Your answer must hold only the lines below from the line containing "- Wojska Polskiego" through the line containing "15:00 w Urzędzie", each reproduced exactly.

*** Opening Information given ***

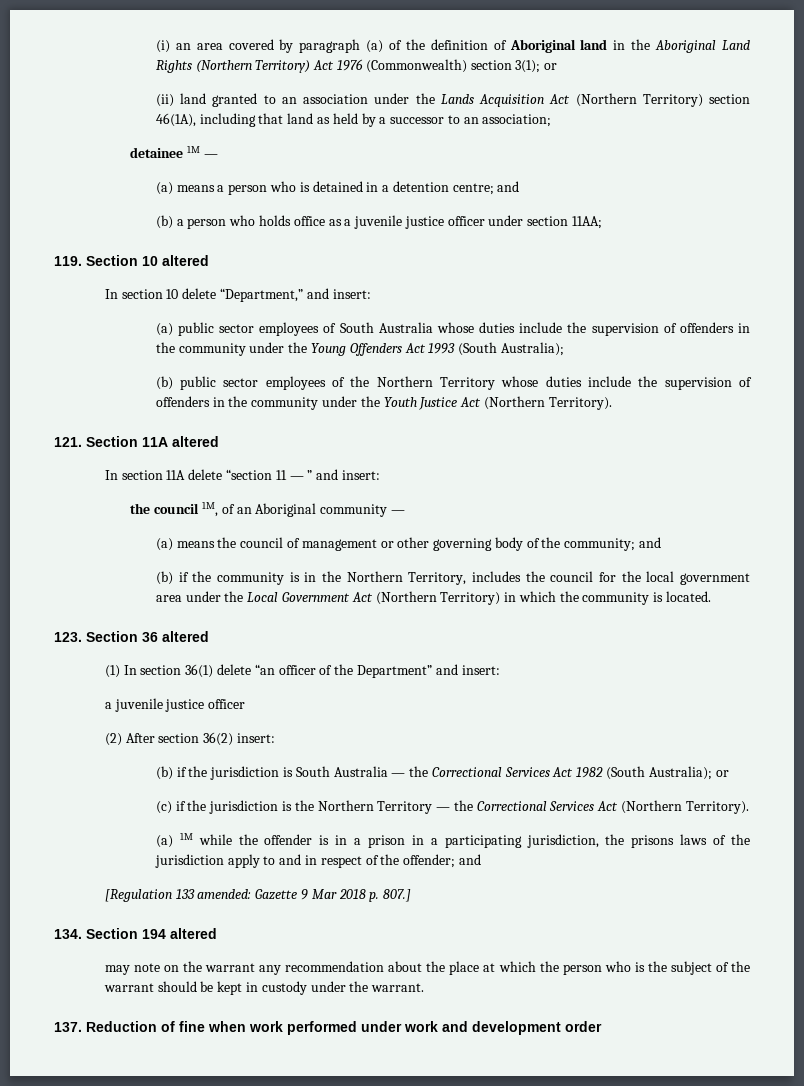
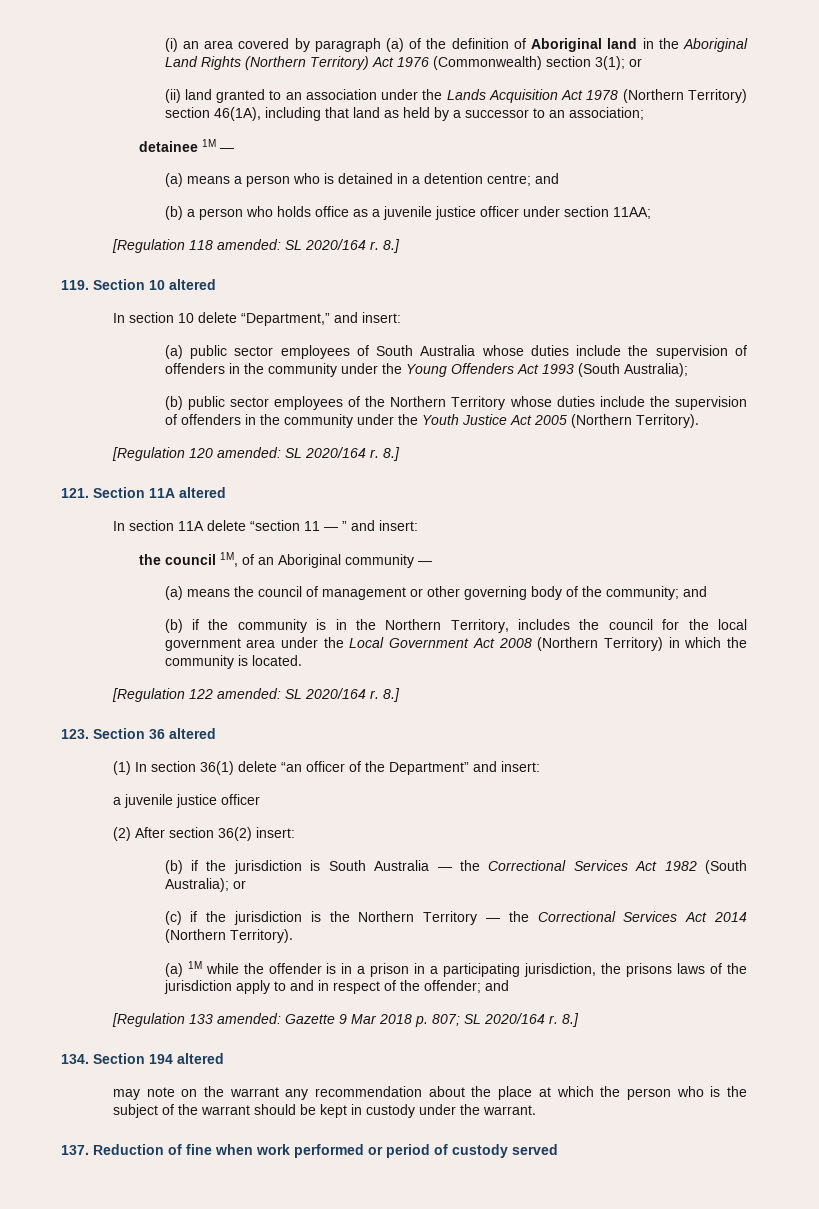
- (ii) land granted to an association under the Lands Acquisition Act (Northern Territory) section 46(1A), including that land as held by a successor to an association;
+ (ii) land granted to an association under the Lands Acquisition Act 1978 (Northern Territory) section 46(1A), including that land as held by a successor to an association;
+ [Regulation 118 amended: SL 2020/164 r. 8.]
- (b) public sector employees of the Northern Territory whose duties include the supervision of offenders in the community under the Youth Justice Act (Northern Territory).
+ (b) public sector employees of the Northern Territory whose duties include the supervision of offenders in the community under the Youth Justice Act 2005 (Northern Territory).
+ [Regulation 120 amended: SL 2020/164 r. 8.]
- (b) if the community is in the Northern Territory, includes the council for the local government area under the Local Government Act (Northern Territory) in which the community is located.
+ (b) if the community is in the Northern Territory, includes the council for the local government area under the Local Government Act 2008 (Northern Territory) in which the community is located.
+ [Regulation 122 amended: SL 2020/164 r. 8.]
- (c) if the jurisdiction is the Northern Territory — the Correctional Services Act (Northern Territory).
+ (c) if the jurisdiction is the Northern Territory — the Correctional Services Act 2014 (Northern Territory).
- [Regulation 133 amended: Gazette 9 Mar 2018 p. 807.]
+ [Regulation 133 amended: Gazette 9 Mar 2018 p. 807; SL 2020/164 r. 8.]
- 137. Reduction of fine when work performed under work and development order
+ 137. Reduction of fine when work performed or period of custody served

*** Closing Information given ***
*** Opening Information given ***

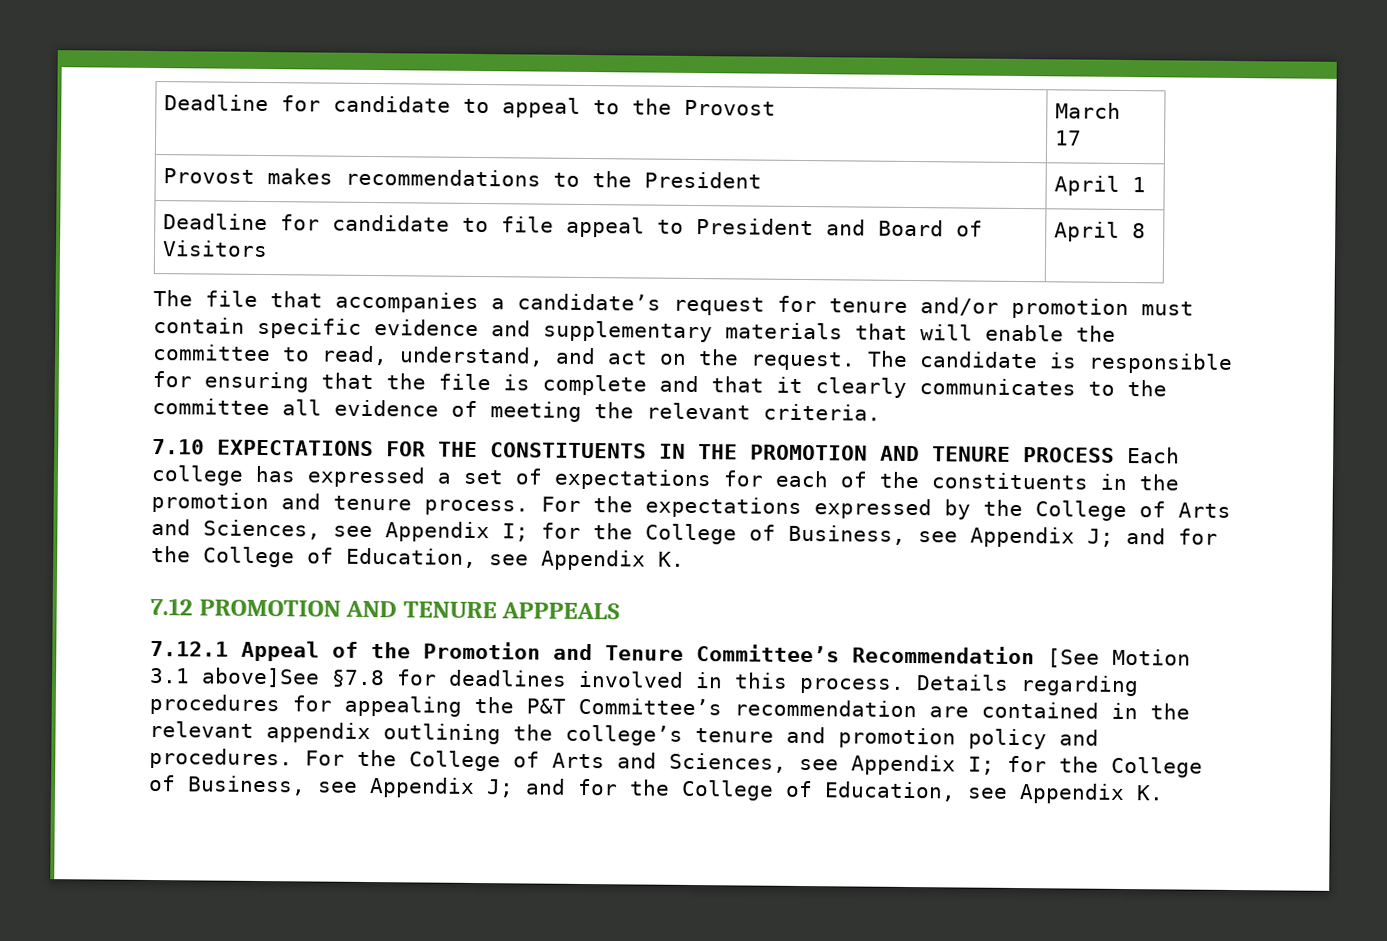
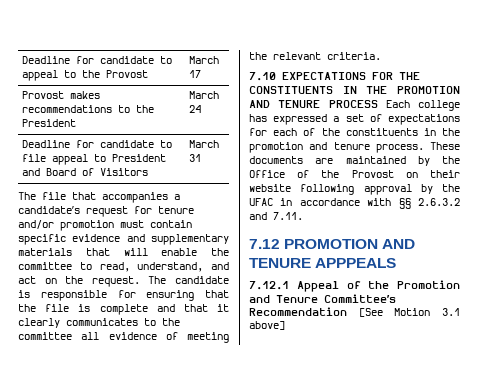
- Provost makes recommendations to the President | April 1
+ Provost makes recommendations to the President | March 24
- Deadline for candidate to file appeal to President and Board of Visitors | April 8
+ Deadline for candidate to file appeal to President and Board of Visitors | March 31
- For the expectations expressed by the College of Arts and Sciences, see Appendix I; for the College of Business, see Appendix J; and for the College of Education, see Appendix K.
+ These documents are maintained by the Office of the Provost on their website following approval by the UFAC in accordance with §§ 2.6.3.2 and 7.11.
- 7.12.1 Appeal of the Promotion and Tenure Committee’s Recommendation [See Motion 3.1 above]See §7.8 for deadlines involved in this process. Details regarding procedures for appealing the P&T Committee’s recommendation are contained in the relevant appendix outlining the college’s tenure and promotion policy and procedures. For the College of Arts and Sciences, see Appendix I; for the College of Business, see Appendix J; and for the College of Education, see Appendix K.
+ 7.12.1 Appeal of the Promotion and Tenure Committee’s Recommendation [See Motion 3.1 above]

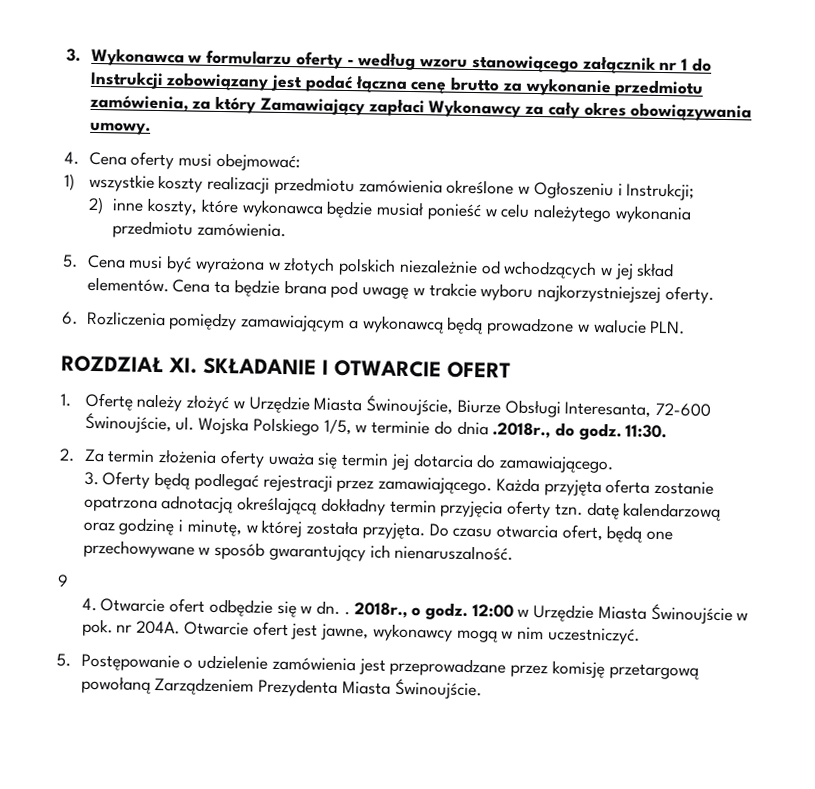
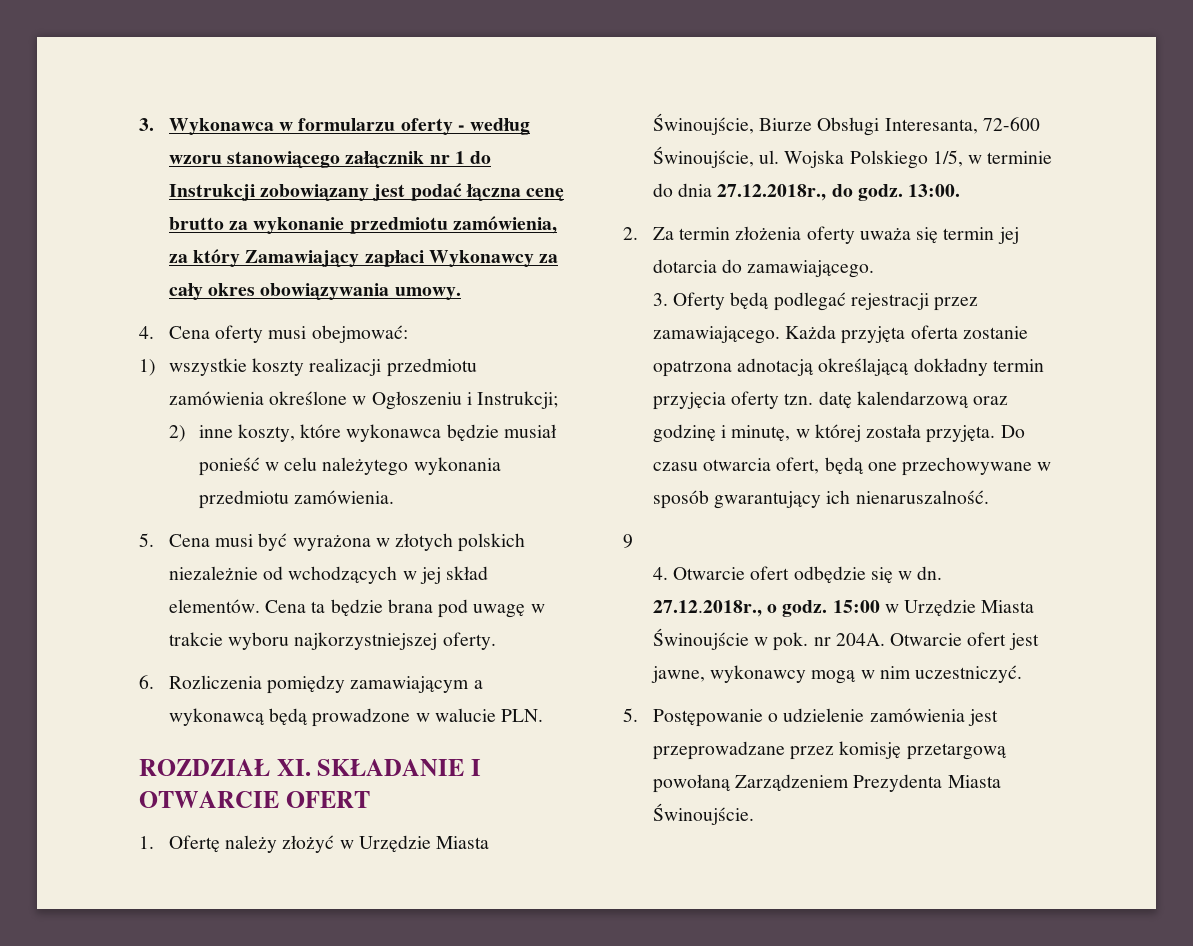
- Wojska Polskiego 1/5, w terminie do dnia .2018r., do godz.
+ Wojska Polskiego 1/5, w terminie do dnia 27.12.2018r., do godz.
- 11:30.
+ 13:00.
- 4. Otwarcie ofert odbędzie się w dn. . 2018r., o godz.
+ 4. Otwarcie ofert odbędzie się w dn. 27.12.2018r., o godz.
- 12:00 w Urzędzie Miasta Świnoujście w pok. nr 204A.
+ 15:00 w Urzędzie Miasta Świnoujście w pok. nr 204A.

*** Closing Information given ***

● **Solved exercise**
- Wojska Polskiego 1/5, w terminie do dnia .2018r., do godz.
+ Wojska Polskiego 1/5, w terminie do dnia 27.12.2018r., do godz.
- 11:30.
+ 13:00.
- 4. Otwarcie ofert odbędzie się w dn. . 2018r., o godz.
+ 4. Otwarcie ofert odbędzie się w dn. 27.12.2018r., o godz.
- 12:00 w Urzędzie Miasta Świnoujście w pok. nr 204A.
+ 15:00 w Urzędzie Miasta Świnoujście w pok. nr 204A.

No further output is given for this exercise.